Kenya's new president and deputy say they are cooperating with the International Criminal Court's investigation against them, but the ICC prosecutor says that's simply not true.
•A version of this post ran on the blog Africa in Transition. The views expressed are the author's own.
Kenya, the International Criminal Court (ICC), and, by extension, the international community currently face the dilemma of dealing with a president and a deputy president, freely and fairly elected (more or less) that are charged with crimes against humanity associated with 2007 election bloodshed.
Africa Confidential has an excellent review of the current state of play.

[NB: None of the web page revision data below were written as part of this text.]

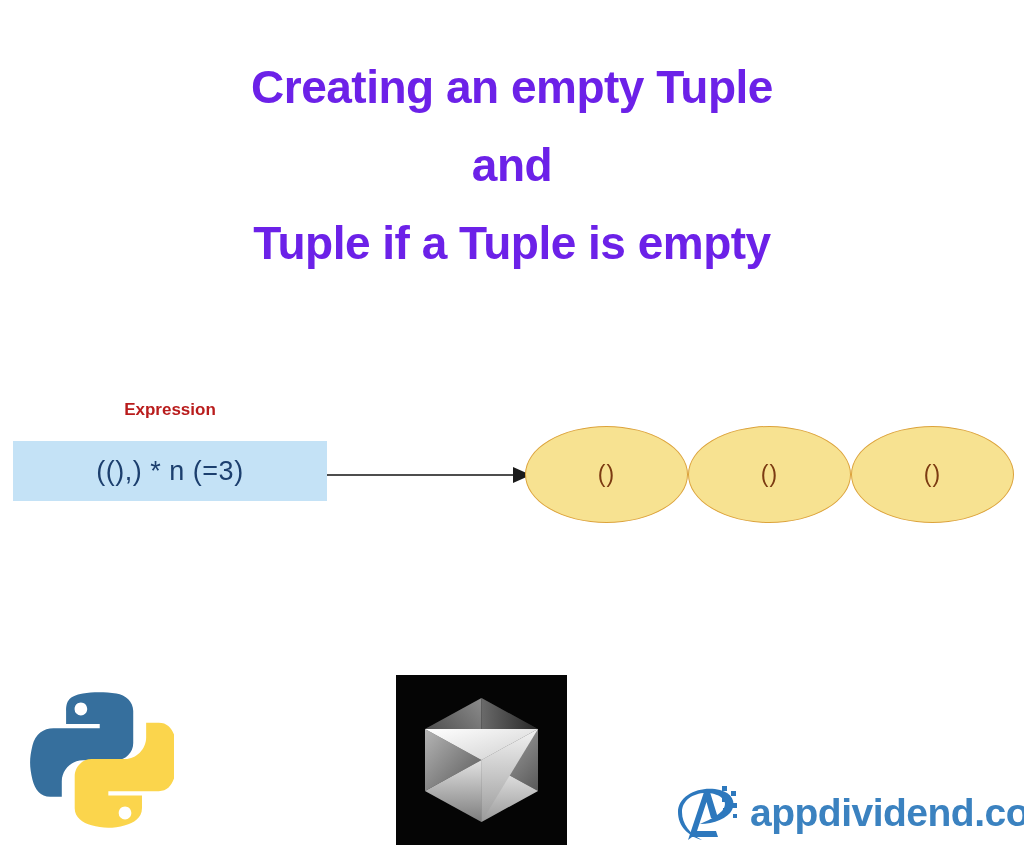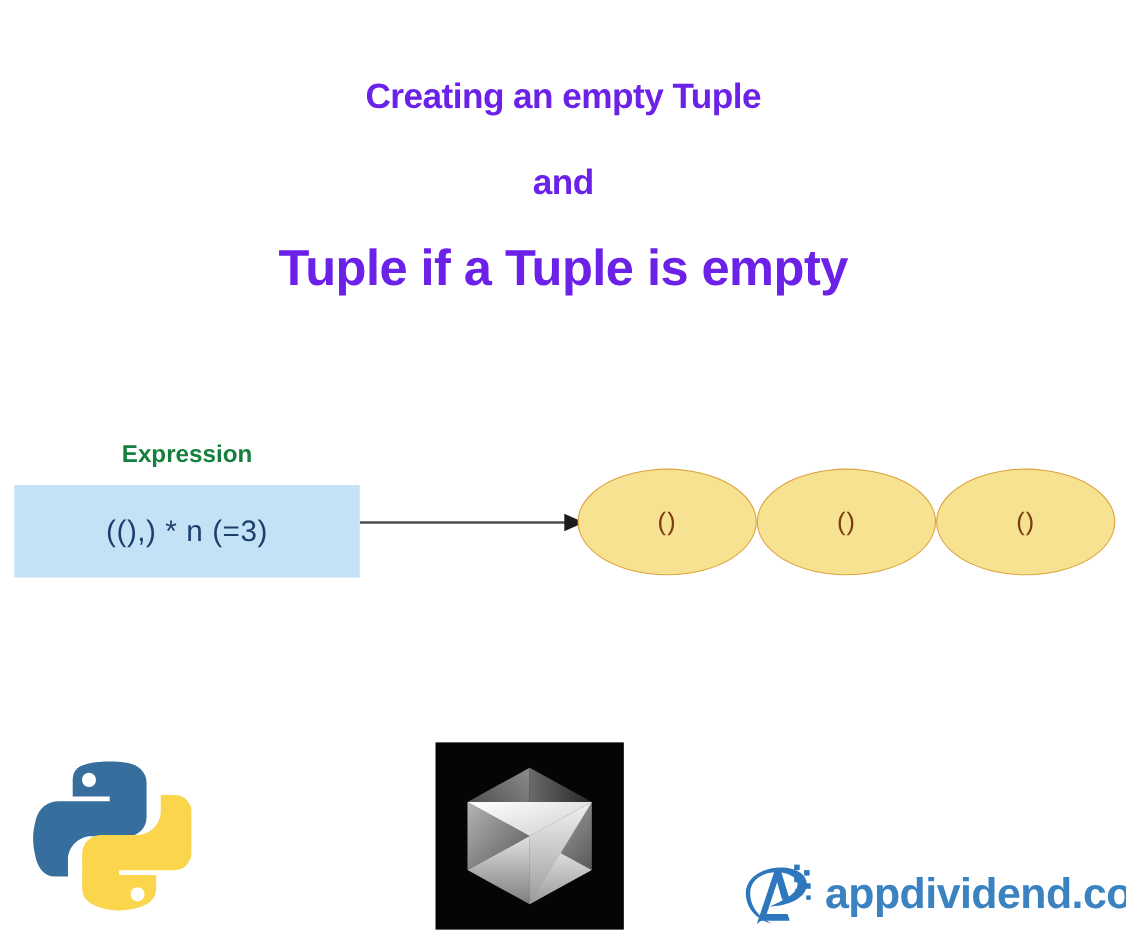--- a/index.html
+++ b/index.html
@@ -27,7 +27,7 @@
   .title-line {
     color: #6c21e8;
     font-weight: bold;
-    font-size: 32px;
+    font-size: 46px;
     line-height: 78px;
     letter-spacing: -0.5px;
     white-space: nowrap;

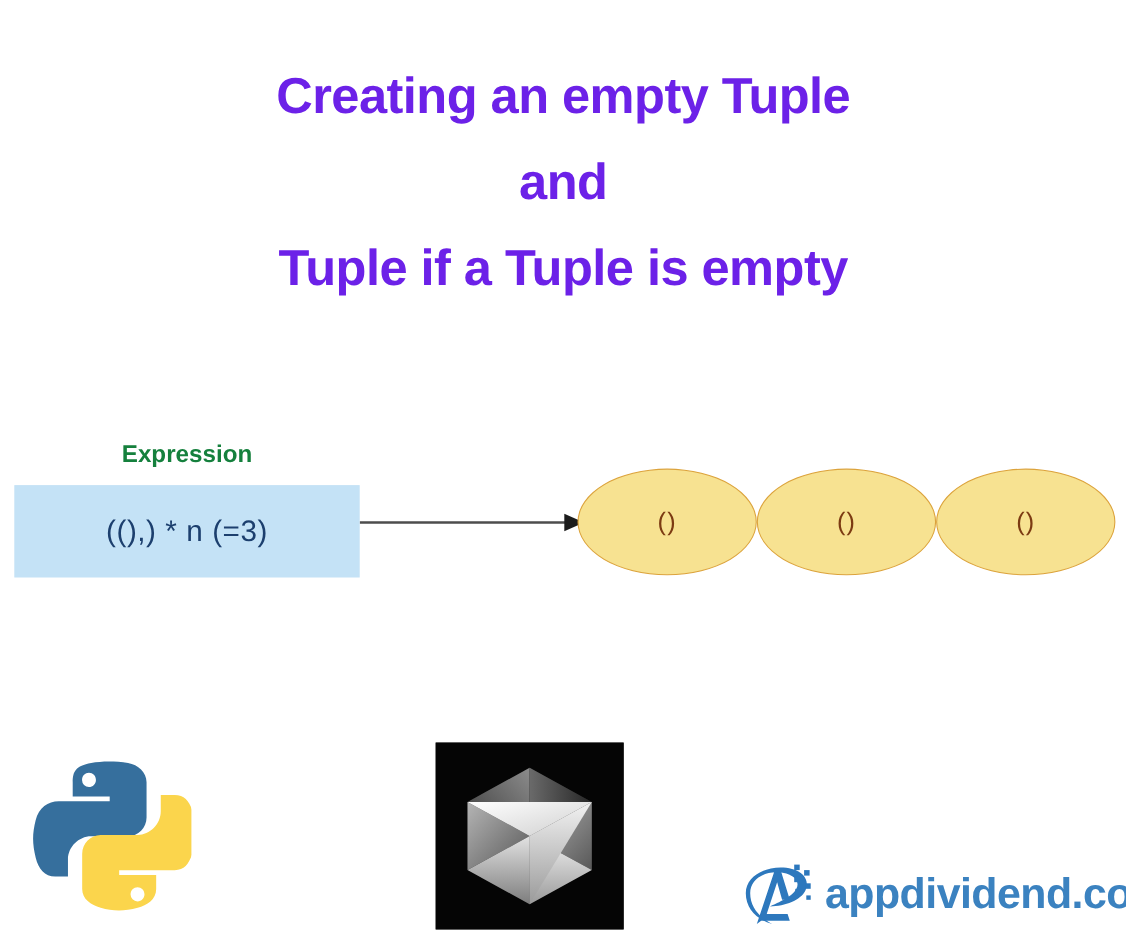--- a/index.html
+++ b/index.html
@@ -51,8 +51,8 @@
     top: 400px;
     width: 314px;
     text-align: center;
-    color: #15803d;
-    font-size: 22px;
+    color: #b91c1c;
+    font-size: 17px;
     font-weight: bold;
   }
 

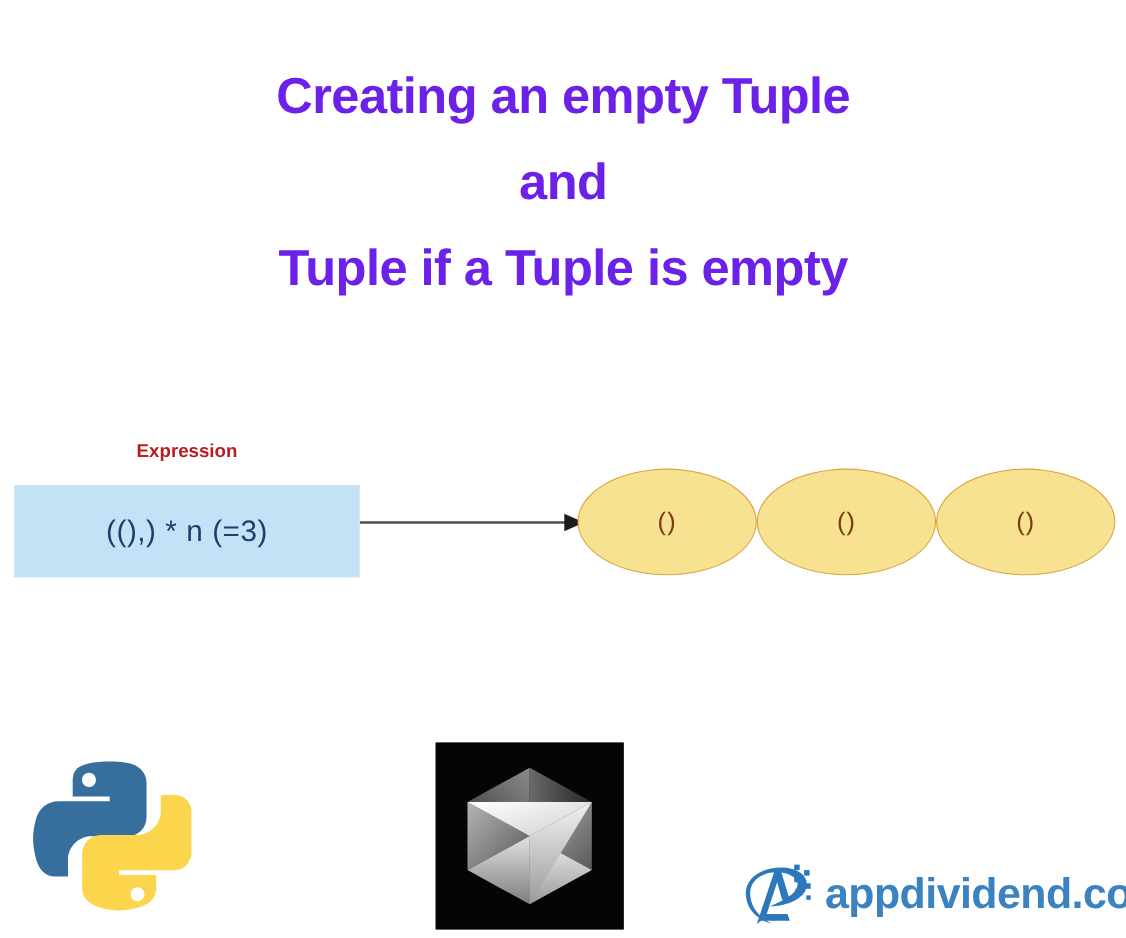--- a/index.html
+++ b/index.html
@@ -61,7 +61,7 @@
     left: 13px;
     top: 441px;
     width: 314px;
-    height: 84px;
+    height: 60px;
     background: #c4e2f6;
     display: flex;
     align-items: center;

On May 2, Kenya’s permanent representative to the United Nations, Kamau Macharia, sent a thirteen-page letter to the UN Security Council (UNSC) asking it to end the ICC cases against President Uhuru Kenyatta and Deputy President William Ruto. He argued that Mr. Kenyatta and Mr. Ruto were duly and democratically elected and could not perform their duties in the face of “an offshore trial that has no popular resonance and serves no national or international purpose.”
A variation of this argument is echoing among Kenyatta’s supporters – “peace” is more important than “justice,” and the ICC process should somehow go away.
But Ruto promptly disavowed the letter on the basis that the UNSC lacks the legal authority to stop the ICC proceedings. Ruto’s lawyer reaffirmed his client’s cooperation with the ICC. The attorney general of Kenya, Githu Muigal also disavowed the letter saying Kenya is not a party to the cases and has reaffirmed Kenyan cooperation with the ICC.
On May 13, however, the ICC prosecutor, Fatou Bensouda, rejected the Kenyan government’s claim that it is cooperating with the court. Specifically, she said that the government failed to provide certain financial records and has not facilitated interviews that could provide her with information about the role of the police in the aftermath of the 2007 elections. Earlier, she said that the government failed to provide adequate protection for potential witnesses and that bribery and intimidation played a role in the withdrawal of potential witnesses.
The ICC charges against Kenyatta and Ruto were an issue in the 2013 Kenyan elections and popular backlash against the court probably helped them. Many Kenyans seemed to think the charges would be dropped in the aftermath of an election victory, probably at the instigation of the United States and the United Kingdom because of the importance of their ties with Kenya and Nairobi’s crucial role in Somalia.
In fact, UK Prime Minister David Cameron hosted Kenyatta in London at the May 7 Somalia conference. The UK argued Kenyatta’s presence was “essential,” and, in effect, trumped British policy to have only “essential contact” with Kenyatta and Ruto.
However, Africa Confidential credibly speculates that President Obama will skip Kenya during his next Africa trip and suggests, also credibly, that there will be a cooling of relations between Kenya and the UK and the US.
The ICC has agreed to postpone Ruto’s trial until October. Many observers think that the ICC case against him is stronger than that against Kenyatta. If the ICC were to convict one and acquit the other, there could be serious political consequences in Kenya.
Kenyatta is a leader of the Kikuyu, Ruto of the Kalenjin. The two ethnic groups have long been rivals, and fighting among them was an important element in the 2007 violence. Then, Kenyatta and Ruto were on opposite sides. For 2013, they made a political alliance, and there was little fighting between Kikuyu and Kalenjin, a factor in the largely peaceful elections.
A Ruto conviction and a Kenyatta acquittal might put at risk the current truce between the Kalenjin and the Kikuyu.